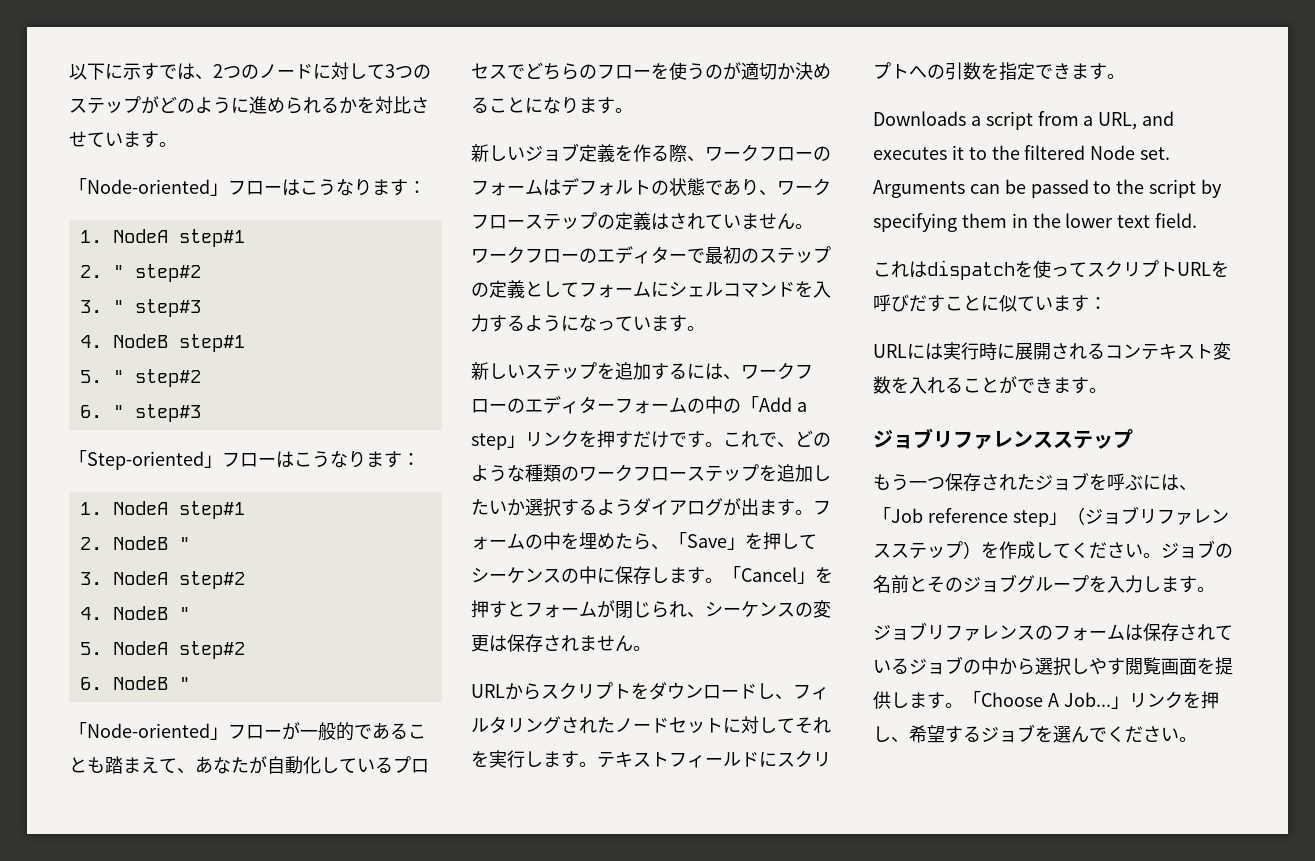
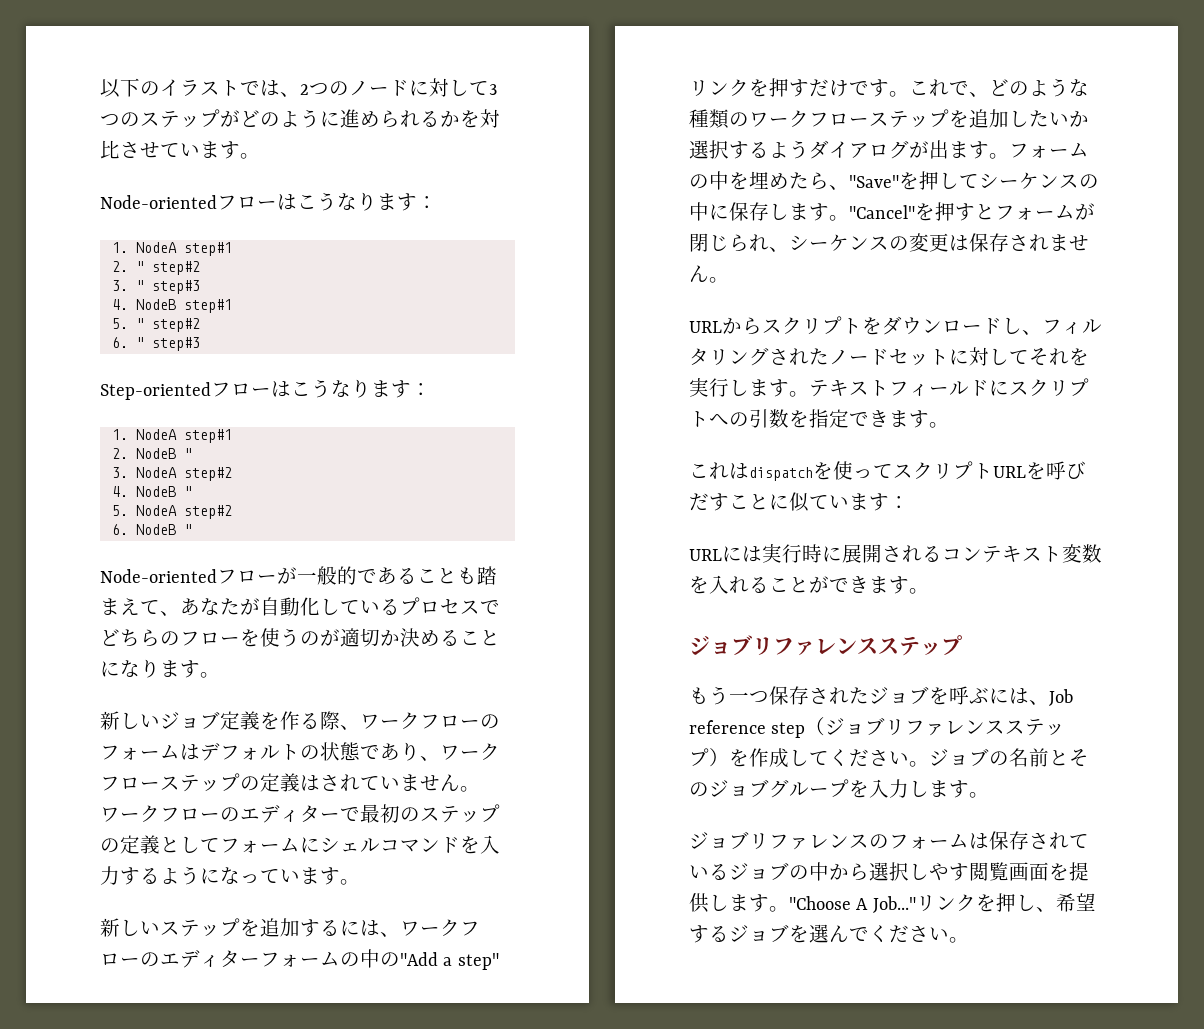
- 以下に示すでは、2つのノードに対して3つのステップがどのように進められるかを対比させています。
+ 以下のイラストでは、2つのノードに対して3つのステップがどのように進められるかを対比させています。
- 「Node-oriented」フローはこうなります：
+ Node-orientedフローはこうなります：
- 「Step-oriented」フローはこうなります：
+ Step-orientedフローはこうなります：
- 「Node-oriented」フローが一般的であることも踏まえて、あなたが自動化しているプロセスでどちらのフローを使うのが適切か決めることになります。
+ Node-orientedフローが一般的であることも踏まえて、あなたが自動化しているプロセスでどちらのフローを使うのが適切か決めることになります。
- 新しいステップを追加するには、ワークフローのエディターフォームの中の「Add a step」リンクを押すだけです。
+ 新しいステップを追加するには、ワークフローのエディターフォームの中の"Add a step"リンクを押すだけです。
- フォームの中を埋めたら、「Save」を押してシーケンスの中に保存します。
+ フォームの中を埋めたら、"Save"を押してシーケンスの中に保存します。
- 「Cancel」を押すとフォームが閉じられ、シーケンスの変更は保存されません。
+ "Cancel"を押すとフォームが閉じられ、シーケンスの変更は保存されません。
- Downloads a script from a URL, and executes it to the filtered Node set. Arguments can be passed to the script by specifying them in the lower text field.
- もう一つ保存されたジョブを呼ぶには、「Job reference step」（ジョブリファレンスステップ）を作成してください。
+ もう一つ保存されたジョブを呼ぶには、Job reference step（ジョブリファレンスステップ）を作成してください。
- 「Choose A Job...」リンクを押し、希望するジョブを選んでください。
+ "Choose A Job..."リンクを押し、希望するジョブを選んでください。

·····

Provide an exact copy of only the lines from the beginning of the entries through the line containing "- 新しいステップを追加するには、ワークフローのエディターフォームの中の「Add a", both ends included, with no pictures.

- 以下に示すでは、2つのノードに対して3つのステップがどのように進められるかを対比させています。
+ 以下のイラストでは、2つのノードに対して3つのステップがどのように進められるかを対比させています。
- 「Node-oriented」フローはこうなります：
+ Node-orientedフローはこうなります：
- 「Step-oriented」フローはこうなります：
+ Step-orientedフローはこうなります：
- 「Node-oriented」フローが一般的であることも踏まえて、あなたが自動化しているプロセスでどちらのフローを使うのが適切か決めることになります。
+ Node-orientedフローが一般的であることも踏まえて、あなたが自動化しているプロセスでどちらのフローを使うのが適切か決めることになります。
- 新しいステップを追加するには、ワークフローのエディターフォームの中の「Add a step」リンクを押すだけです。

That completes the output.